Старший сын одного из учеников, раскопал интересную местную легенду. Якобы через год или два после разгрома пугачевского восстания, в здешних краях пытались укрыться несколько сотен пугачевцев. Были они заводским населением одного из уральских заводов и присягнули самозваному императору. Спасаясь от преследования карательных отрядов, ушли в Сибирь и в итоге оказались в Минусинской впадине. Но царские каратели были неутомимы и непокорные бывшие заводчане ушли дальше, в Саяны. Скорее всего там они и погибли.
Неугомонный юноша очень хотел найти их следы и узнать судьбу почти пятисот человек. Григорий Иванович на старости лет этой идеей увлекся и стал в меру своих сил помогать молодому человеку, которого он как-то незаметно даже для самого себя стал называть внуком, в его поисках и реконструкциях событий восемнадцатого века.
В начале мая 2003 года местные краеведы на правом берегу Саяно-Шушенского водохранилища, почти напротив затопленного Большого Енисейского порога нашли остатки очень интересного лагеря, на первый взгляд века восемнадцатого. Григорий Иванович очень внимательно выслушал рассказ о находке и неожиданно даже для самого себя попросил своего" внука" свозить его на это место.
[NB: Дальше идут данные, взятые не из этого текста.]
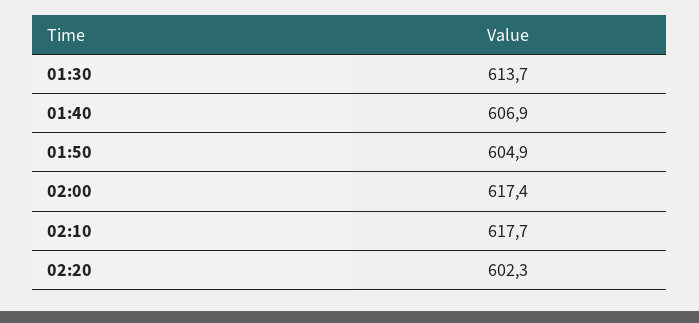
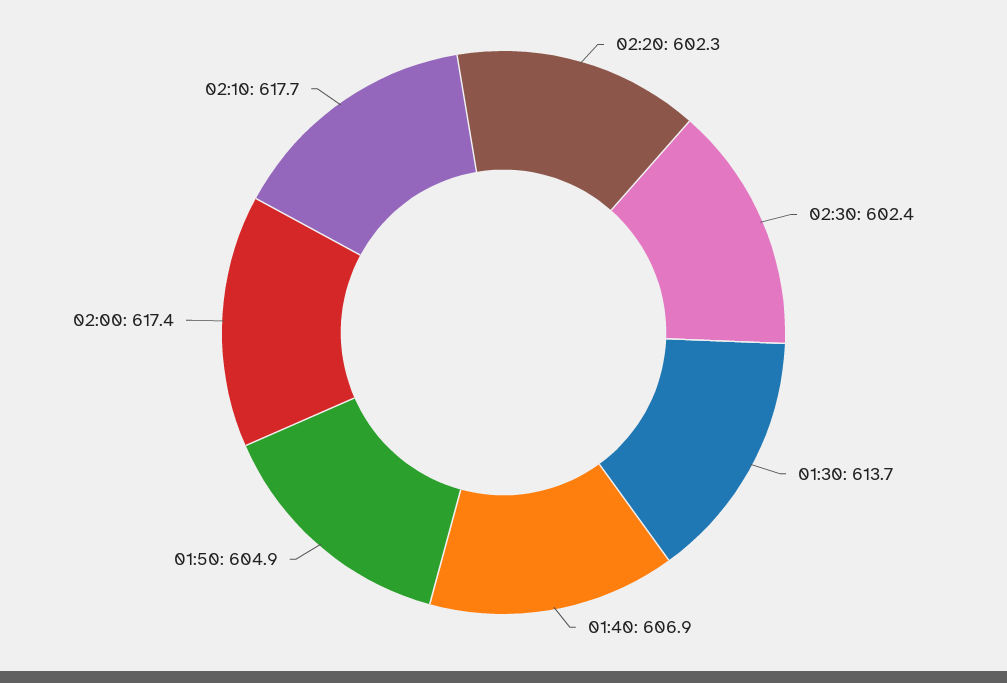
02:30: none -> 602.4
Ранним субботним утром 24 мая Григорий Иванович со своим «внуком» и его отцом прилетели в лагерь местных краеведов, разбитый недалеко от их находки.
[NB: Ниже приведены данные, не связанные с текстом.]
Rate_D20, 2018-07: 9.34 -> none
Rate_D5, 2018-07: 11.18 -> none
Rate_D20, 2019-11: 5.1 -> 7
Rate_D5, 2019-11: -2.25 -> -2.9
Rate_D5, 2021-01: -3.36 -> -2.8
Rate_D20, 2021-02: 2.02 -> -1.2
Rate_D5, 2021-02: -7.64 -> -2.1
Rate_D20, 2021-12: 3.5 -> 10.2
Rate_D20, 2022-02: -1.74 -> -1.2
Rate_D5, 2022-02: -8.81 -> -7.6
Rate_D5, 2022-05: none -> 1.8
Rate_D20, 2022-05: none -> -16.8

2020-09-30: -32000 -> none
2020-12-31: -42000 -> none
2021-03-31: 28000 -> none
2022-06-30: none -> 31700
— Григорий Иванович, вы тут в лагере располагайтесь, а нам надо срочно кое-что сфоткать. Погода вон видите портиться, а фотки нам край надо сегодня перекинуть, — руководитель краеведов был страшно обрадован прилету гостей. Дополнительные рабочие руки явно были не лишними, а уж внеплановый прилет вертолета вообще был просто сказочным подарком. Поэтому появление очень старенького посетителя не вызвало никакого негатива, хотя в другой ситуации этот товарищ был бы очень возмущен таким визитом. Но не сейчас, внеплановый полет был исключительно знаком личного уважения к Григорию Ивановичу.
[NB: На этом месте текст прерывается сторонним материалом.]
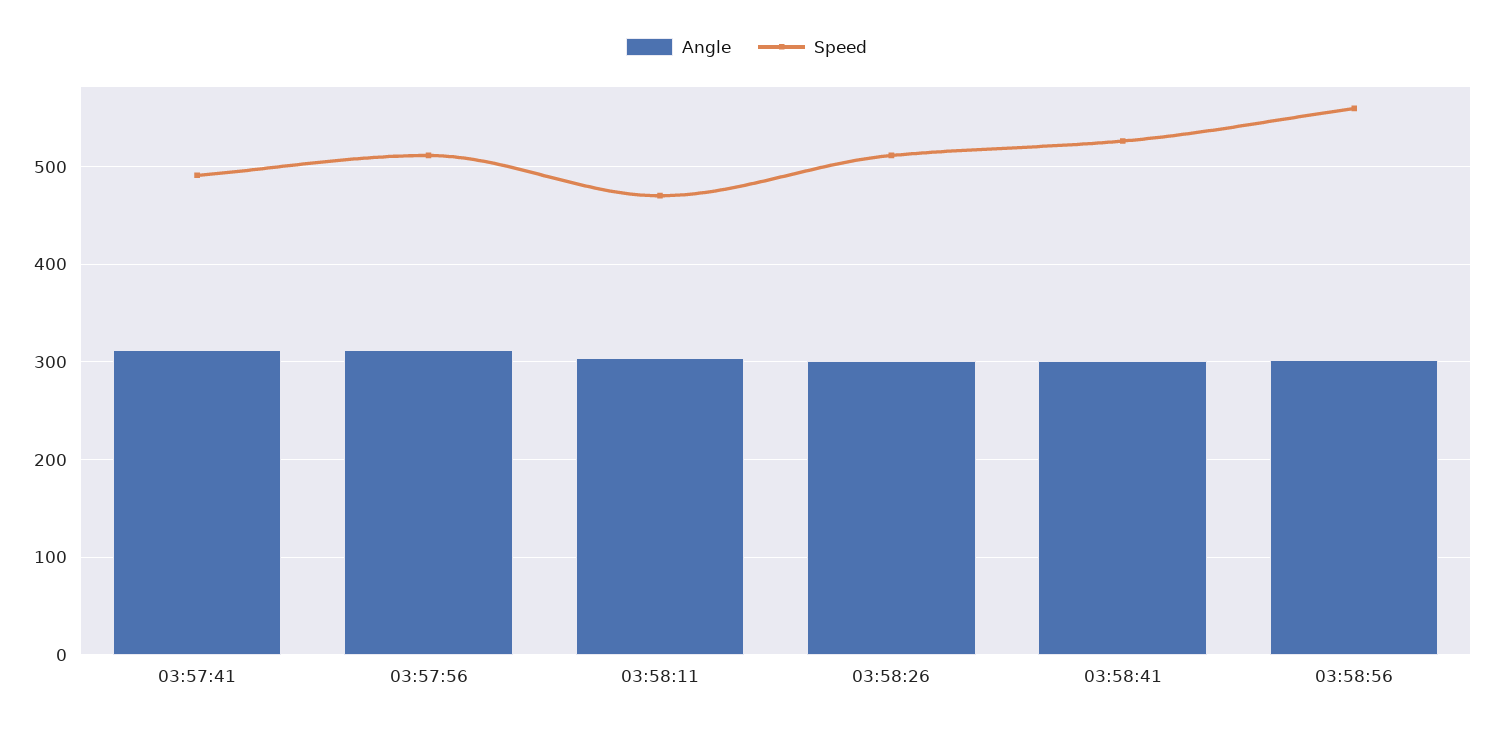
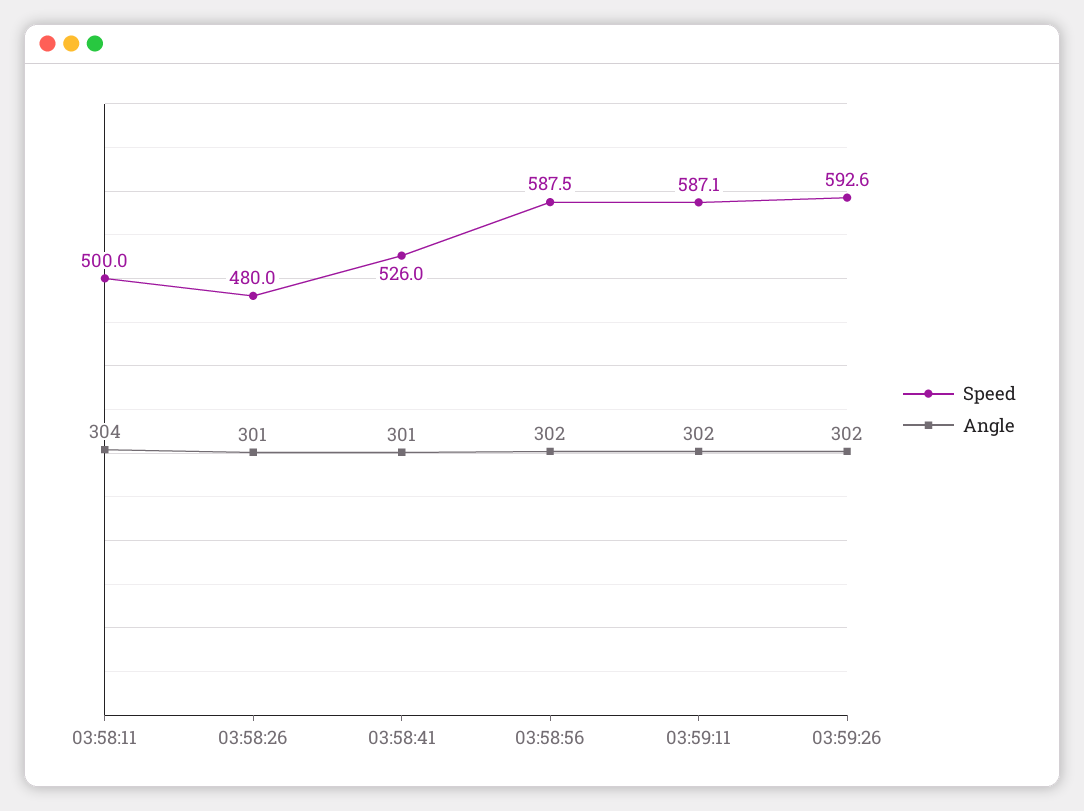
Angle, 03:57:41: 310 -> none
Speed, 03:57:41: 490 -> none
Angle, 03:57:56: 310 -> none
Speed, 03:57:56: 510 -> none
Speed, 03:58:11: 470 -> 500
Speed, 03:58:26: 510 -> 480
Speed, 03:58:56: 560 -> 587.5
Speed, 03:59:11: none -> 587.1
Angle, 03:59:11: none -> 302
Speed, 03:59:26: none -> 592.6
Angle, 03:59:26: none -> 302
— Давайте сынки занимайтесь своим делом, а я тут с палочкой по-стариковски поброжу, я ведь тут тысячу лет не был.
Григорий Иванович остался один. Прямо перед ним внизу, расстилалась гладь водохранилища, образовавшегося после постройки Саяно-Шушенской ГЭС и скрывшего страшный порог многометровым слоем воды. Хорошо был слышен шум Енисея. Конечно сейчас это шумом можно было назвать только с большой натяжкой. Вот до постройки ГЭС Енисей шумел, а сейчас он тихонько шептал, ведь он стал намного шире и спокойнее. Григорий Иванович для себя водохранилище называл Енисейским морем.
Где-то вдалеке прогремел гром, вызвав легкую досаду Григория Ивановича.
— Глядишь так и погода испортится, и не удастся тебе старый ничего посмотреть, — пробурчал он.
Погода испортилась просто стремительно. Подул сильный ветер, явно все шло к дождю. Григорий Иванович поспешил укрыться от надвигающегося в палатке, но не успел. Низкие дождевые тучи взялись просто ни откуда. Загремели раскаты грома, как будто орудийные разрывы, а потом ударила молния буквально в десятке метров от Григория Ивановича. Он с трудом устоял на ногах, в глазах потемнело, сердце стало биться с какой-то бешенной скоростью.
Следующая молния ударила буквально в паре метров от Григория Ивановича, но он это уже не увидел и не почувствовал. Какая-то неведомая сила подняла его вверх за мгновение до удара молнии, а затем бросила вниз и вперед.
Григорий Иванович увидел, как рядом с ним, буквально на расстоянии вытянутой руки, пролетел столб огня, он даже почувствовал его огромную температуру. Затем взрыв где-то под ним, он успел подумать, что это молния ударила в землю. А затем он начал падать куда-то вниз, последнее что он увидел было то, что очертания залива стали куда-то исчезать и мощно загрохотал Енисей.
Внезапно наступили полная темнота и тишина, сознание медленно начало покидать Григория Ивановича. У него даже возникла аналогия с процессом сдувания проколотого шарика. Последняя его мысль была совершенно дикой: «А очнусь я в восемнадцатом веке!»